**Material provided**:
--------------------
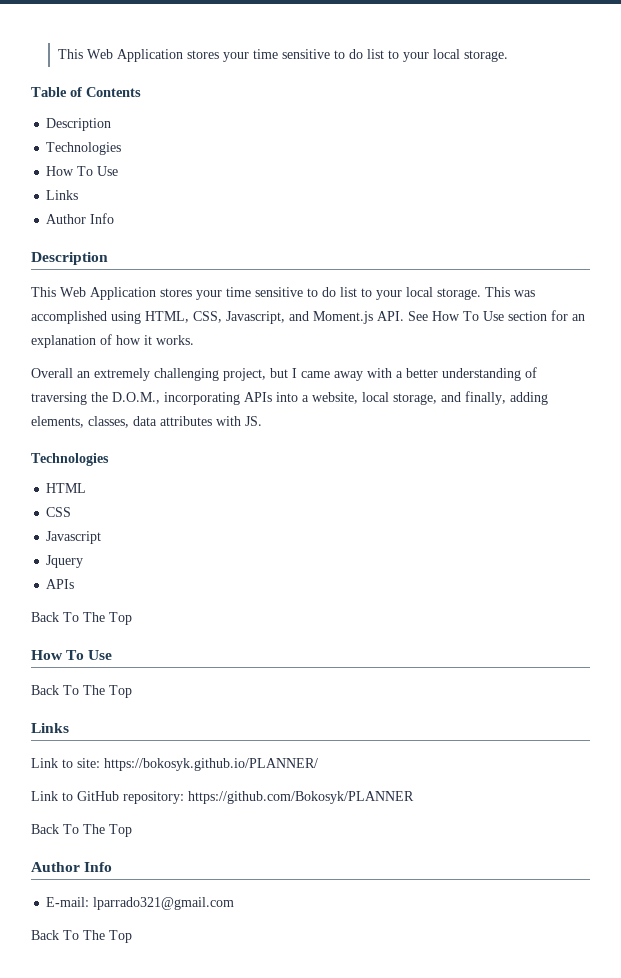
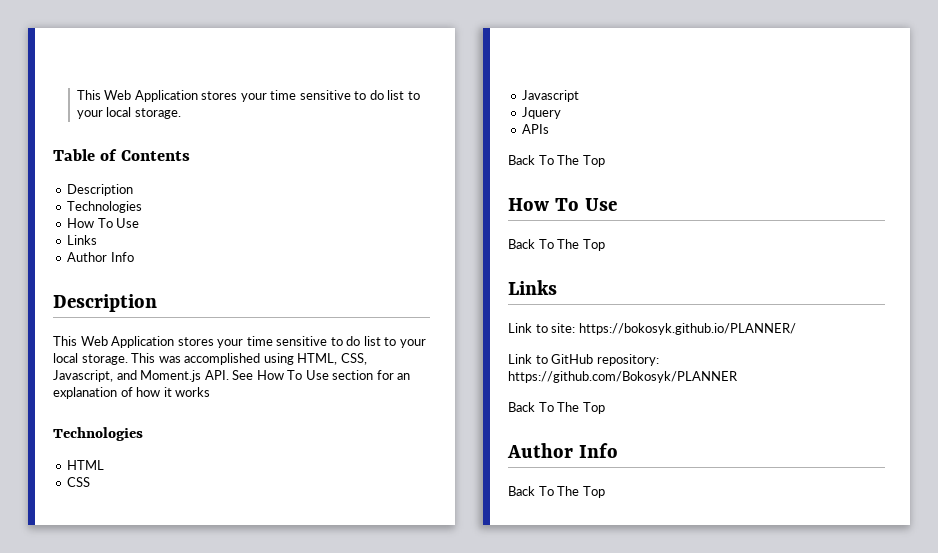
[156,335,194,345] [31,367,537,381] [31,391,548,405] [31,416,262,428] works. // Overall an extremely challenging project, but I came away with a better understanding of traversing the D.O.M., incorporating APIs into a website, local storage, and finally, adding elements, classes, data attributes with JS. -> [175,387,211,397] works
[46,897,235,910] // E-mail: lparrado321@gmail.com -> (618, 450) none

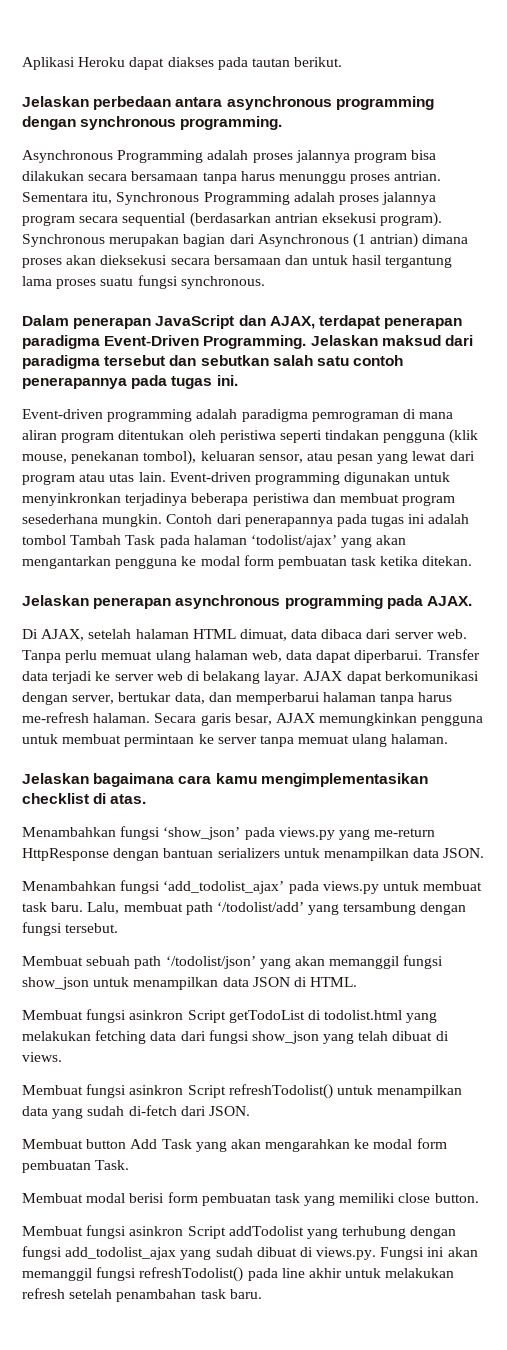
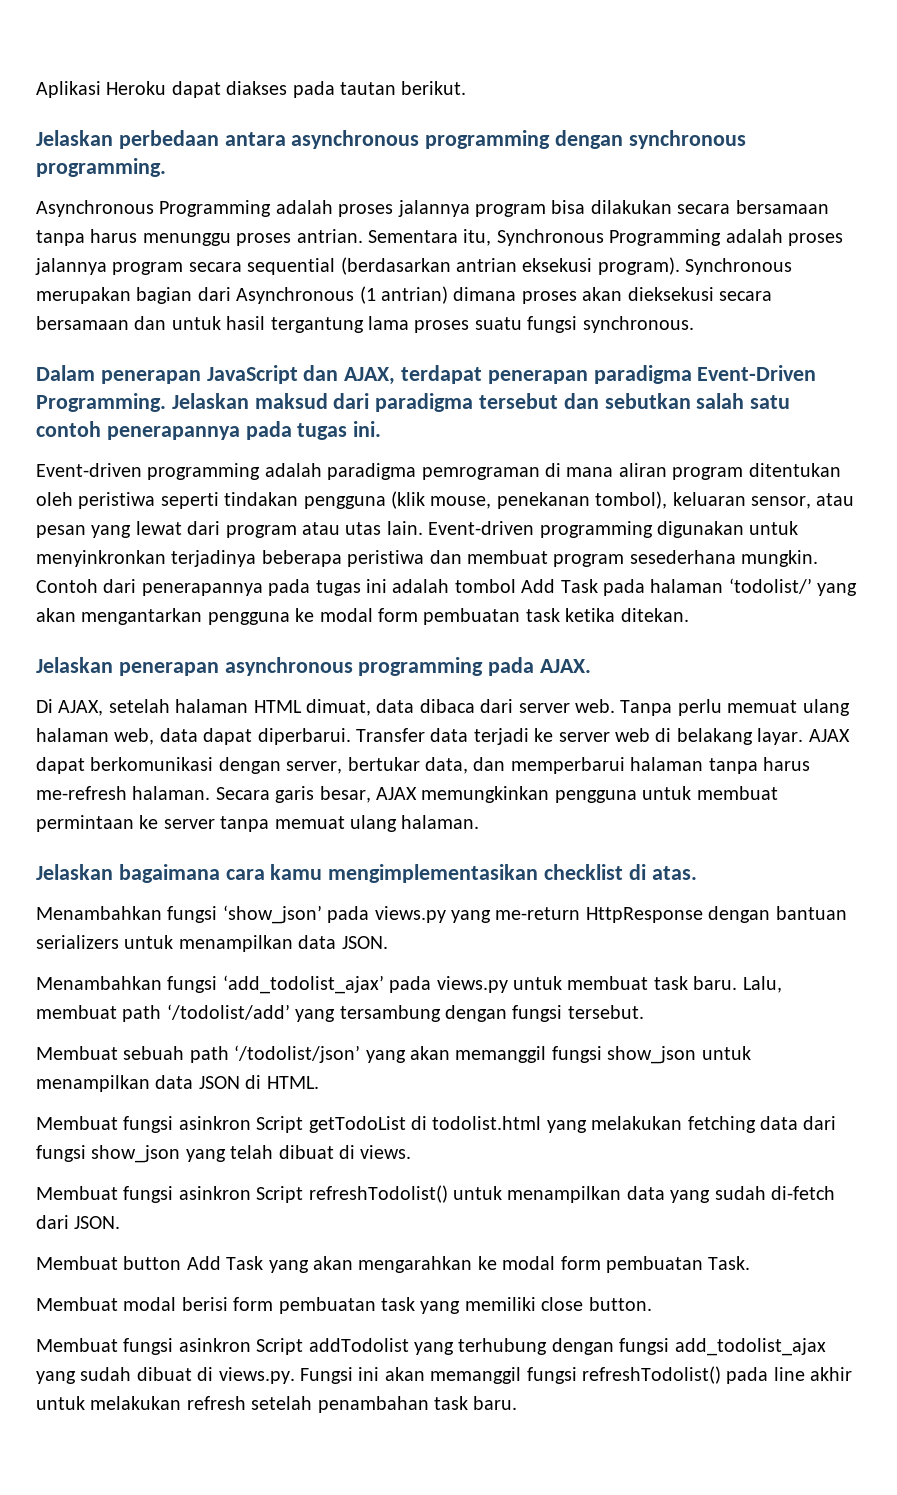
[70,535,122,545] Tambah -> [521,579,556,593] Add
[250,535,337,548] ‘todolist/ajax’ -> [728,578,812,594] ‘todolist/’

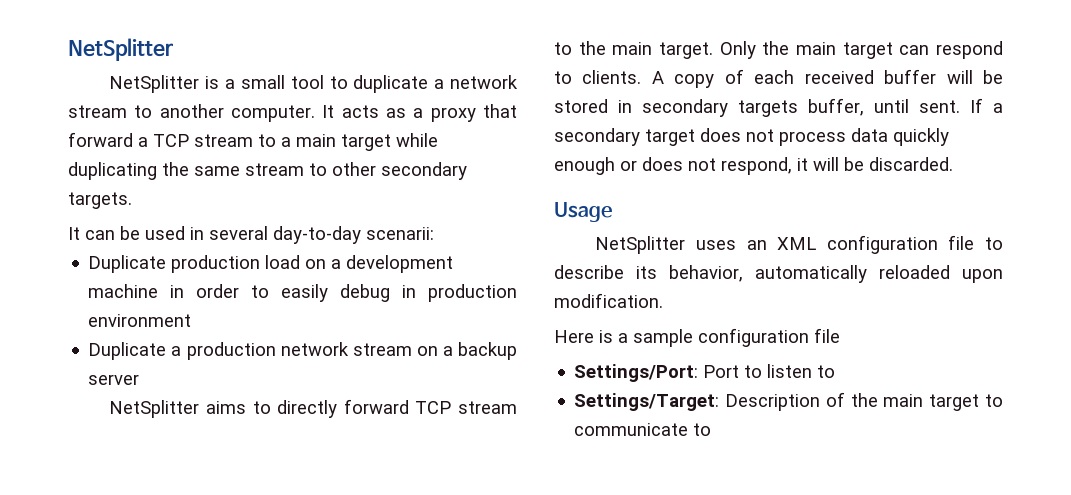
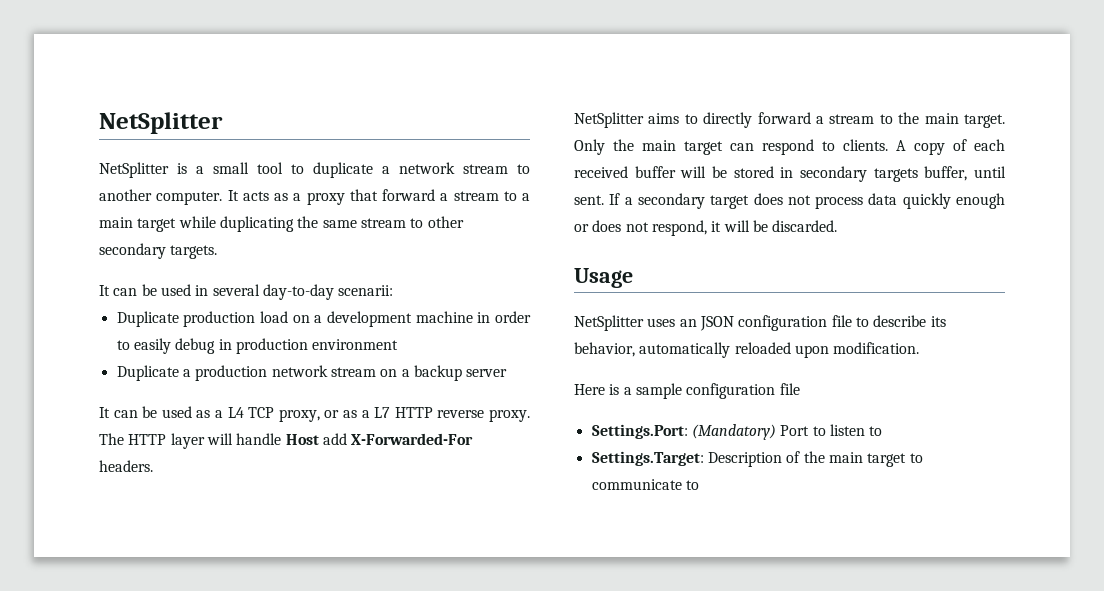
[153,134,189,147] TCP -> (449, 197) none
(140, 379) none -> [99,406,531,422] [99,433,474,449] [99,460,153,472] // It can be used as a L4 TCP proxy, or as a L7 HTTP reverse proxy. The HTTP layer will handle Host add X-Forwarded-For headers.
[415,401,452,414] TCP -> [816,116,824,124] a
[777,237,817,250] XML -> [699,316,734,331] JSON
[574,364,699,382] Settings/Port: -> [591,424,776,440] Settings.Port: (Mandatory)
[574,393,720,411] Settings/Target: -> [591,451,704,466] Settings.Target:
--------------------
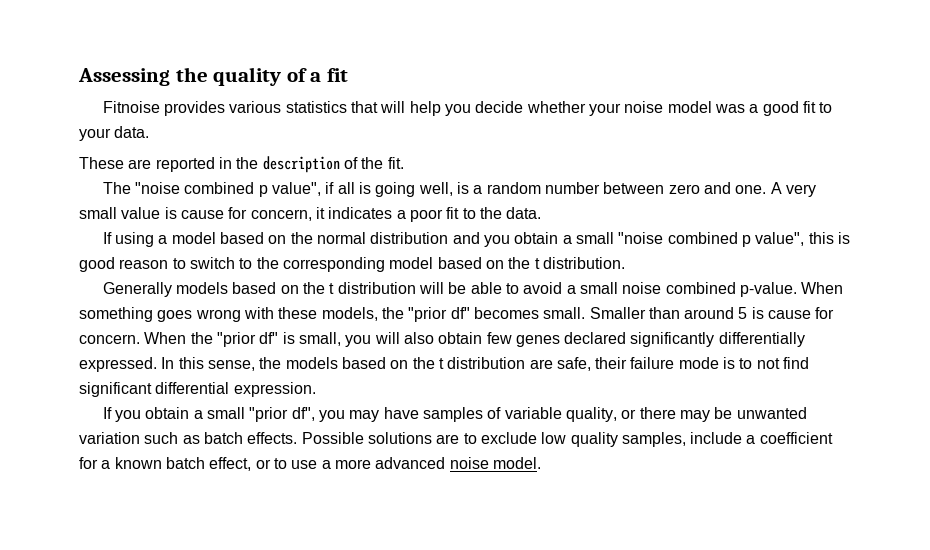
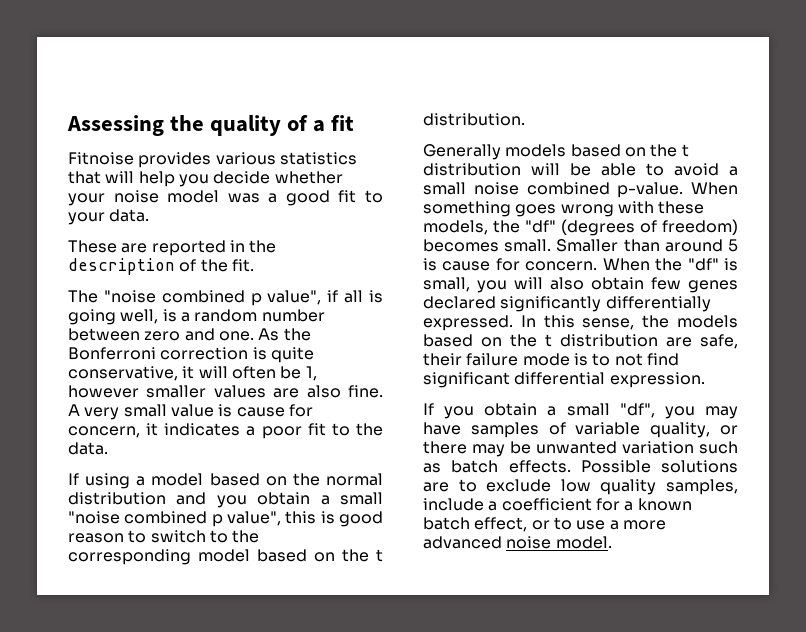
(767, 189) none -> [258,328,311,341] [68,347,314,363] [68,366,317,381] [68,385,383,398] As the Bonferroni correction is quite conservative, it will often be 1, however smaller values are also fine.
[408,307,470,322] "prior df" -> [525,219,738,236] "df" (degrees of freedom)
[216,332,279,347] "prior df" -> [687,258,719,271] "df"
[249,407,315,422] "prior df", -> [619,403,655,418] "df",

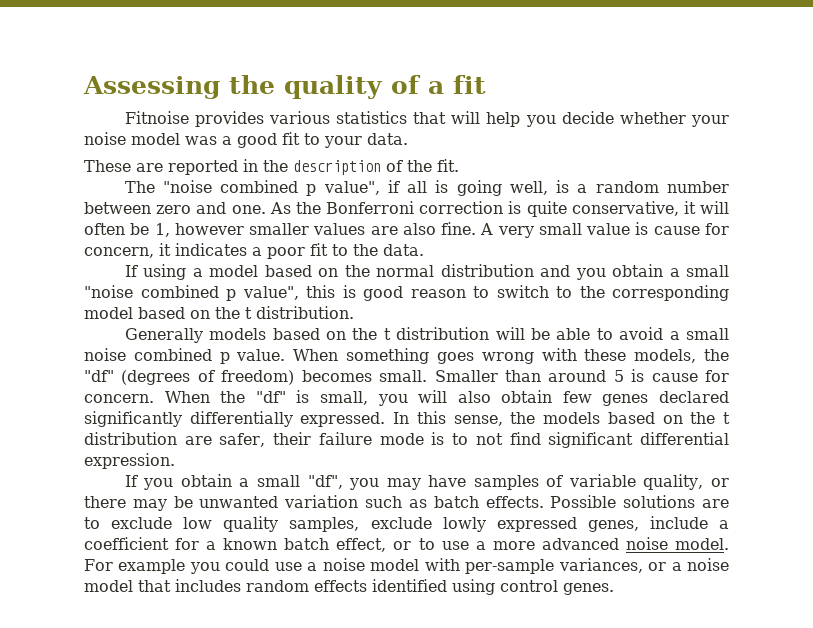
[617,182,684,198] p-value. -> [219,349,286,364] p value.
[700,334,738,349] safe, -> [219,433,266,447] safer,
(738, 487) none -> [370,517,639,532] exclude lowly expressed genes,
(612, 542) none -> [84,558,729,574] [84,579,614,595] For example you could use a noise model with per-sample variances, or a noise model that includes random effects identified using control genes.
--------------------
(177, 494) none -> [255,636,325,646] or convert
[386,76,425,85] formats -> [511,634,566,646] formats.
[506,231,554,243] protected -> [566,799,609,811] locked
--------------------
Exactly the lines starting at the one above with "[156,335,194,345] [31,367,537,381] [31,391,548,405]" and ending at the one with "[153,134,189,147] TCP -> (449, 197) none" should be printed, and nothing else. Omit the pictures.

[156,335,194,345] [31,367,537,381] [31,391,548,405] [31,416,262,428] works. // Overall an extremely challenging project, but I came away with a better understanding of traversing the D.O.M., incorporating APIs into a website, local storage, and finally, adding elements, classes, data attributes with JS. -> [175,387,211,397] works
[46,897,235,910] // E-mail: lparrado321@gmail.com -> (618, 450) none

[70,535,122,545] Tambah -> [521,579,556,593] Add
[250,535,337,548] ‘todolist/ajax’ -> [728,578,812,594] ‘todolist/’

[153,134,189,147] TCP -> (449, 197) none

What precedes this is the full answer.